There was a huge Santana step-and-repeat for photos, so we stepped up for a picture before we grabbed more beer and headed into the stadium to find our seats, which were fantastic. We were on the floor, near the middle, about 20 rows back.

The Santana Surprise

Taken By Surprise: Santana And The Singha Experience

I love Santana. Really. Abraxas is a classic, and Supernatural was a staple of my high school rock and roll collection.

But I wasn’t expecting too much from this show.

Carlos Santana is 68. In recent years there have been more than a few great classic acts that have toured into old age not because of passion for music (like The Rolling Stones, for example) but because of financial necessity. I’ve heard a lot of stories about disappointing shows by artists past their prime. So, my expectations for Santana were low.

Man, was I wrong. Santana was anything but an over the hill rocker playing to pay his taxes.

He was the opposite. He was an artist who’d had a long and celebrated career that provided him, in his old age, with the reputation and resources to hand pick his own band of musicians and craft the rock n’ roll experience that he wanted to deliver without ego or constraints.

It was a thing of beauty.

The show opened with a cover of Stevie Wonder’s Higher Ground and went uphill from there. The band included two singers (surprisingly, Carlos didn’t sing at all), a rhythm guitar player, a bass player, a keyboard player, and three amazing drummers playing everything from bongos to a full rock n’ roll kit.

The musicianship was second to none. But there was one highlight that stood out to me.

I’m from a small redneck town in Canada. I was raised on a steady diet of classic rock from the 60’s and 70’s, which instilled in me a deep reverence for the art of the 12-minute solo. Me and my friends would smoke weed in pickup trucks and listen to live recordings of Zepplin, Neil Young, and Pink Floyd waiting for the crazy long solos not included on the normal album releases.

Sadly, for me, this rock n’ roll tradition died out before I grew to concert-going age and I, up until this point, had never in my life seen a live band jam out on stage, each player taking their turn performing a long, improvised solo.

Then Santana did it.

It started with Carlos Santana tearing out a beautiful long solo on lead guitar, which he then handed off the the bass player, who then stepped out to allow their drummer — somebody told me she was Carlos’s wife — to bring the show to a full crescendo with the most inticate and artful drum solo I’ve ever heard.

It was glorious.

You can here it in the video that Erick took starting around 4:10.

[youtube https://www.youtube.com/watch?v=qMHmyb_b0lQ]

During the opening act the crowd stayed seated.
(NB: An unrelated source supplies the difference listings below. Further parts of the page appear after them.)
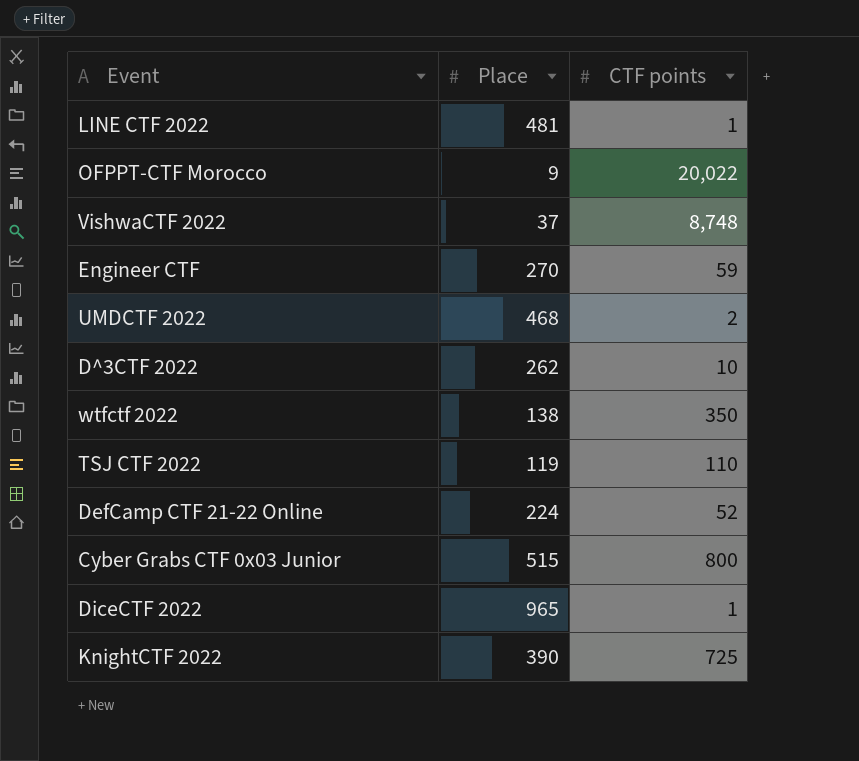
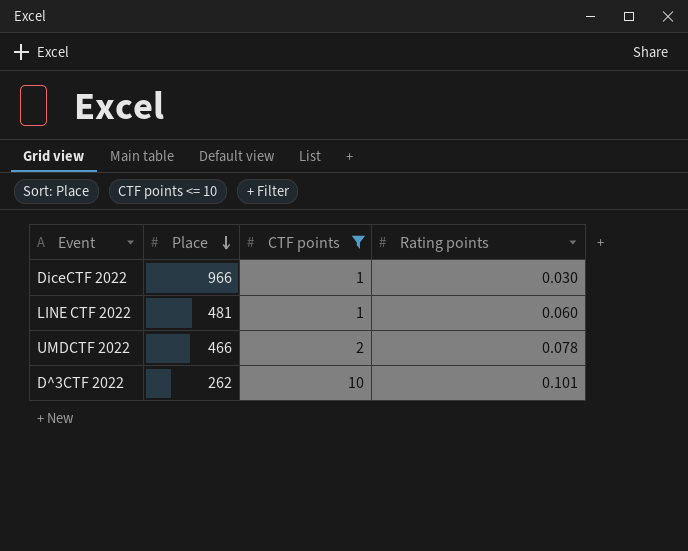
filter: none -> CTF points <= 10
row order: none -> Place descending
column Rating points | position: none -> 4
DiceCTF 2022 | Place: 965 -> 966
UMDCTF 2022 | Place: 468 -> 466

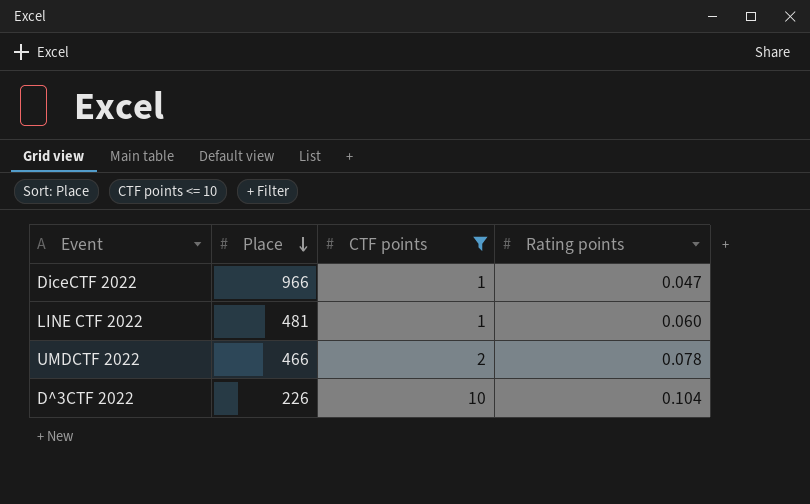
DiceCTF 2022 | Rating points: 0.030 -> 0.047
D^3CTF 2022 | Place: 262 -> 226
D^3CTF 2022 | Rating points: 0.101 -> 0.104

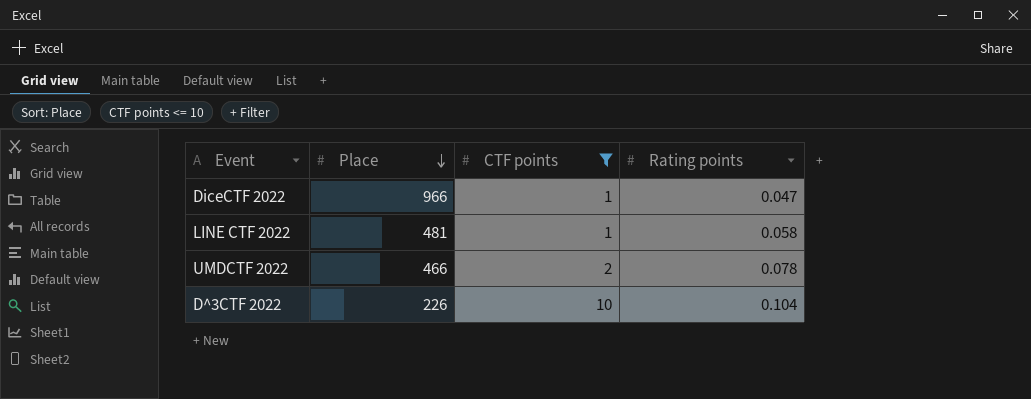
LINE CTF 2022 | Rating points: 0.060 -> 0.058

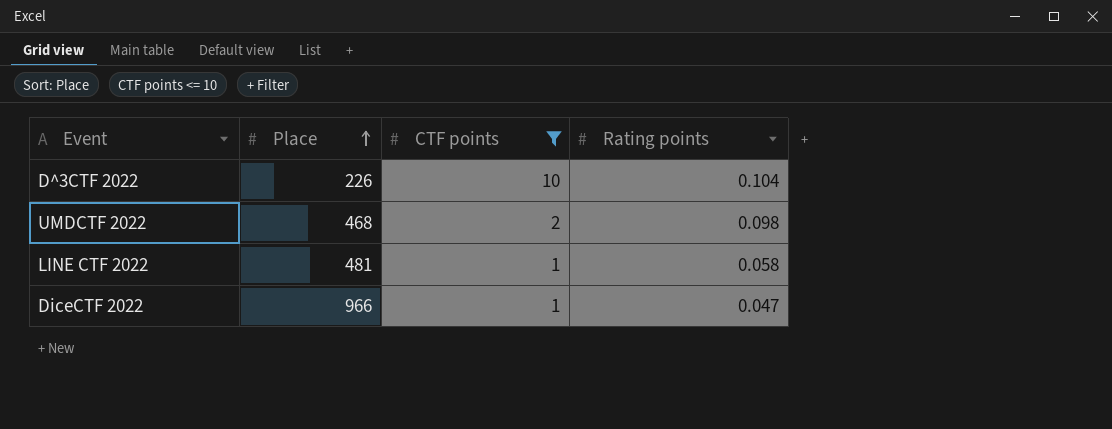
row order: Place descending -> Place ascending
UMDCTF 2022 | Place: 466 -> 468
UMDCTF 2022 | Rating points: 0.078 -> 0.098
As Santana’s set progressed more and more of the crowd stood up and started dancing until nearly everyone was on their feet.

But when the solos began, everyone just stood there transfixed.

I was not the only person who was witnessing the lost art of the solo for the first — and probably only — time in their life.

It was more than I could have expected from my first Singha Experience.